Rework models #395

r-c-n · 2023-11-03T13:57:23Z

NOTE: These changes will break an API instance that is connected to a DB with existing nodes, since this changes the node models. The db migration script included in the changes handles the data migration cleanly (hopefully).

Related PRs:

kernelci/kernelci-core#2224 and this PR are interdependent, so they should be merged together. I suggest kernelci/kernelci-core#2224 is merged first, then this one and then kernelci/kernelci-pipeline#365. Remember to apply the migration scripts.

This PR has already been tested with PR applied, with all tests passing.

Definition of Node and Node submodels

This is the main change of this PR. The initial requirements that lead to this are:

We need objects to be properly defined and modeled, with pydantic offering automatic validation of their fields.
We want to maintain the tree (or graph) structure of the nodes but adding specific object types depending on the entities they model.

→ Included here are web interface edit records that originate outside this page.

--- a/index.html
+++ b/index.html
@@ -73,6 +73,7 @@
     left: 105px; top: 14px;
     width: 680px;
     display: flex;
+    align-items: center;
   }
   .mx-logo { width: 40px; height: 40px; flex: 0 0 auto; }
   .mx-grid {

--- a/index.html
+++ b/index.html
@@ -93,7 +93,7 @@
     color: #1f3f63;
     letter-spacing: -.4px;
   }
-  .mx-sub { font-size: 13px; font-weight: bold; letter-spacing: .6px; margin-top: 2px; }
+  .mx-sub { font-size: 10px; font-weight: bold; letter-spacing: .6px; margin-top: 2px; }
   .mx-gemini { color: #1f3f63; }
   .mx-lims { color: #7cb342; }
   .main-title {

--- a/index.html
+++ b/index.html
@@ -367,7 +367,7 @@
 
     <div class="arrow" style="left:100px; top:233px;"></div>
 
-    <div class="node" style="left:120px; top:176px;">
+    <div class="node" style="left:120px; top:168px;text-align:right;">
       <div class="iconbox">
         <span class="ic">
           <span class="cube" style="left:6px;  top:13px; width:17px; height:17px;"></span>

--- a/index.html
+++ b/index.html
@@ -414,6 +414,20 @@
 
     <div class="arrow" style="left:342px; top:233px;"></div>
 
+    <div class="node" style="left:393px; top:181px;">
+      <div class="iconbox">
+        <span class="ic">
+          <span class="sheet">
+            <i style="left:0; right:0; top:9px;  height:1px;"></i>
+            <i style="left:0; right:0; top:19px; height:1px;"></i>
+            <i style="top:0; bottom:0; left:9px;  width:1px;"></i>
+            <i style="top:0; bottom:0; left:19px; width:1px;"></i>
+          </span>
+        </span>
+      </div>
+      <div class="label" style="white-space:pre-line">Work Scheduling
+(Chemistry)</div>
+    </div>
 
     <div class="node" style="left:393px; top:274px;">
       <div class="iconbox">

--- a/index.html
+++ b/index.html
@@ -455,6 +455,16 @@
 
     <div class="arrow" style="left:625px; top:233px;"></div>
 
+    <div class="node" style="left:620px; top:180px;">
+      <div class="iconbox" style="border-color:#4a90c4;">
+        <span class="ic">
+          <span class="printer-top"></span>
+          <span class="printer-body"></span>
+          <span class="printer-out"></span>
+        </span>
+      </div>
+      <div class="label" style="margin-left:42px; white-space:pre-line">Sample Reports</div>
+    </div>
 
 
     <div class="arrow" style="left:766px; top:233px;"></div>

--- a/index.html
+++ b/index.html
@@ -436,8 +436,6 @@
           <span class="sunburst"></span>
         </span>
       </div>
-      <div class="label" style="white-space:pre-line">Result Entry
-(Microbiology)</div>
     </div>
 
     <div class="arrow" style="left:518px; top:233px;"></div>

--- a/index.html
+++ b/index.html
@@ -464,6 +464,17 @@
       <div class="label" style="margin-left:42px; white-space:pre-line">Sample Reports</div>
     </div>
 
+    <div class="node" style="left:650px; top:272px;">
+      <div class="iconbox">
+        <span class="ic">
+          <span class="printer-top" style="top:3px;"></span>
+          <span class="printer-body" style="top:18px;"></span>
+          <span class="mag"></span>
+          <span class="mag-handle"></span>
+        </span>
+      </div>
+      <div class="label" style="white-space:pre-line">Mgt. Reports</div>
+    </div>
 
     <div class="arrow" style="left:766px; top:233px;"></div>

These requirements fit well in an object oriented design where a base model (Node) provides the base graph structure as well as other metadata attributes (dates, ownership, etc.), and subclasses of this model provide the specific attributes that are relevant to each object type.

A way to implement this so that we can carry the object oriented nature throughout the application is to define all the subclass-specific attributes inside a "data" field, which will be a dict with arbitrary data from the point of view of the base class Node but will be defined with specific fields in each concrete subclass model.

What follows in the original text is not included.